Blister blight is the most serious disease affecting shoots of tea and is is known to occur in

India since 1855 (Venkataram, 1967) which is capable of causing enormous crop loss.

Blister blight of tea is caused by the obligate biotrophic fungal pathogen, Exobasidium

vexans. The pathogen attacks harvestable tender shoots, inflicting enormous yield loss and

in absence of any control measures distinct crop loss due to blister blight could as high as

43% (Ordish, 1952). The disease is endemic to most tea-growing areas of Asia but is not

known to occur in Africa or America. Cloudy, wet weather favors infection.
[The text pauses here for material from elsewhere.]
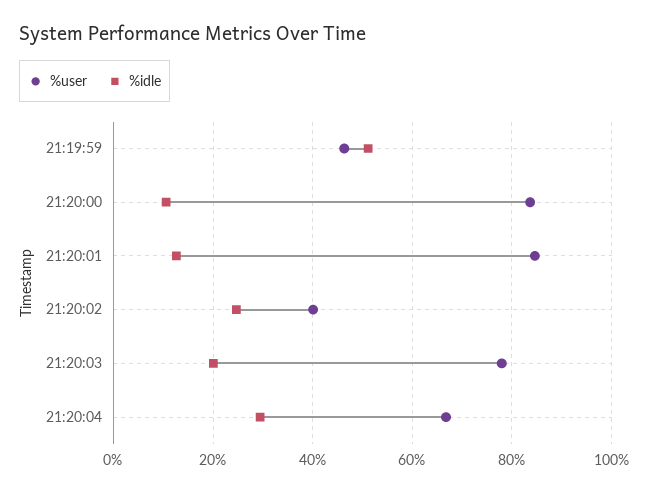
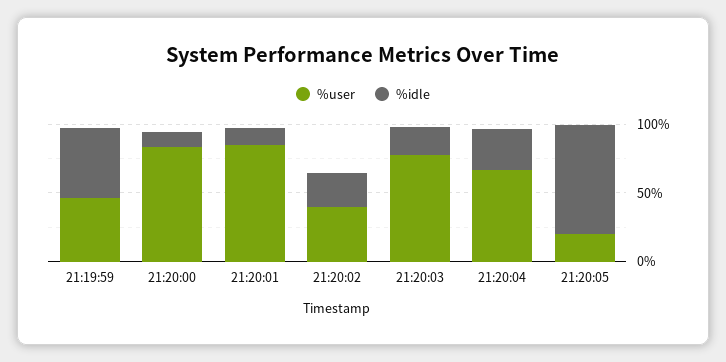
%user, 21:20:05: none -> 20
%idle, 21:20:05: none -> 80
Shan or Indian

varieties of tea are somewhat resistant to this disease. The disease is predominantly

prevalent among tea plantations of Darjeeling. There are also reports of its occurrence in

North East India particularly in the hilly regions in inflicting a crop loss of upto 24%

depending on the severity and duration of the disease (Satyanarayana, 1980).

Figure I: The systematic position of Exobasidium vexans (Massee, 1898). Note: the

tea leaf infected with E. vexans.

Kingdom: Fungi

Phylum: Basidiocota

Class: Exobasidiomycetes

Order: Exobasidials

Family: Exobasidiaceae

Genus: Exobasidium

Species: E. vexans (Massee,

1898)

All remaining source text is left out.